== THE DATA ==

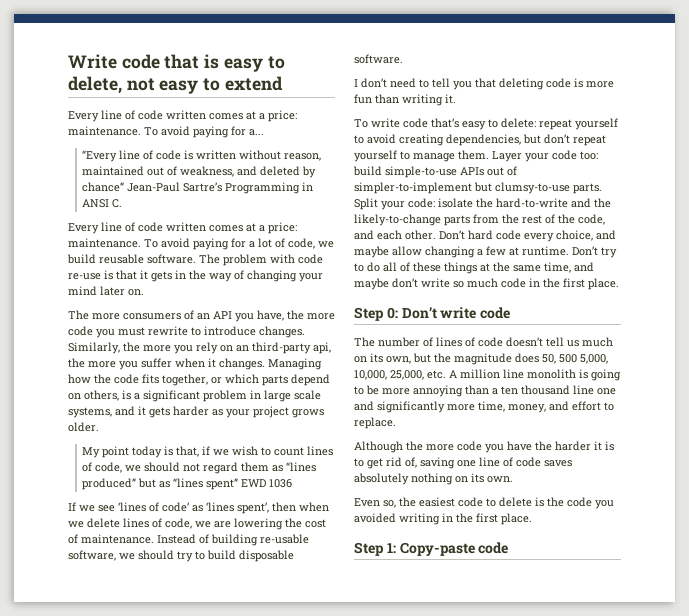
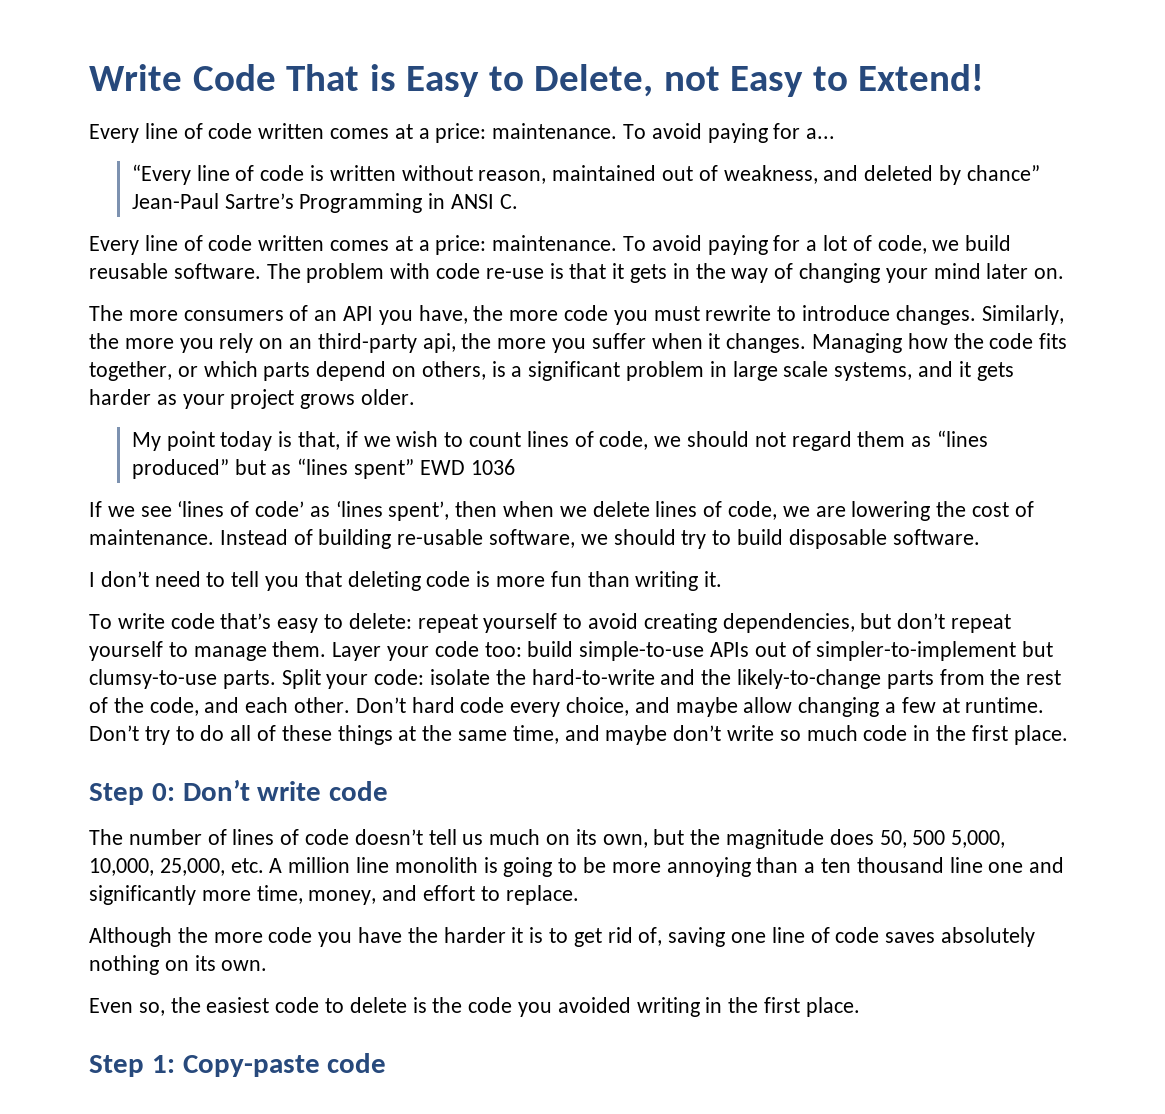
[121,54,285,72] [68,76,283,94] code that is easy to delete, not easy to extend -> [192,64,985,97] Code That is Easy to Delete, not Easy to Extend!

===
== THE DATA ==

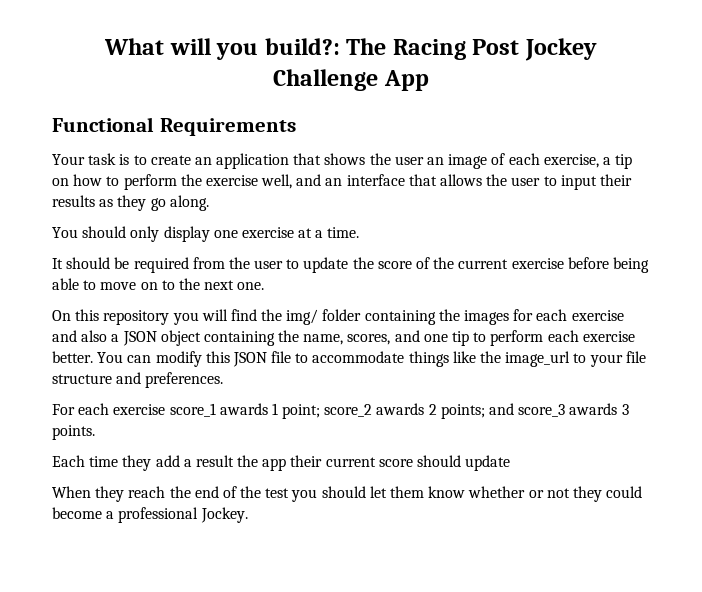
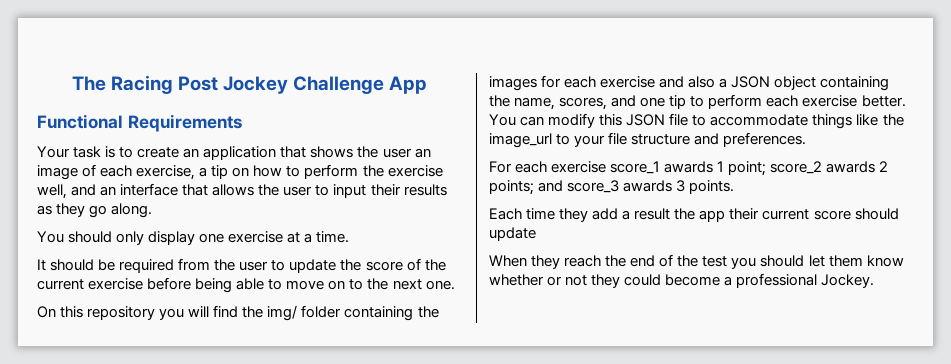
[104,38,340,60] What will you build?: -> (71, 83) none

===
== THE DATA ==

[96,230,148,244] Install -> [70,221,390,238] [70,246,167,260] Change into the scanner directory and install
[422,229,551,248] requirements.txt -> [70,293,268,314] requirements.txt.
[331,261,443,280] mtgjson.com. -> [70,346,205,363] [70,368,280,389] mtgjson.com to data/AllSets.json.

===

§ **PROBLEM REQUIREMENTS**
Starting at the line above that contains "[422,229,551,248] requirements.txt ->", repeat each line exactly up to and including the line that contains "[331,261,443,280] mtgjson.com. ->", and stop there.

§ **RESPONSE TO THIS TASK**
[422,229,551,248] requirements.txt -> [70,293,268,314] requirements.txt.
[331,261,443,280] mtgjson.com. -> [70,346,205,363] [70,368,280,389] mtgjson.com to data/AllSets.json.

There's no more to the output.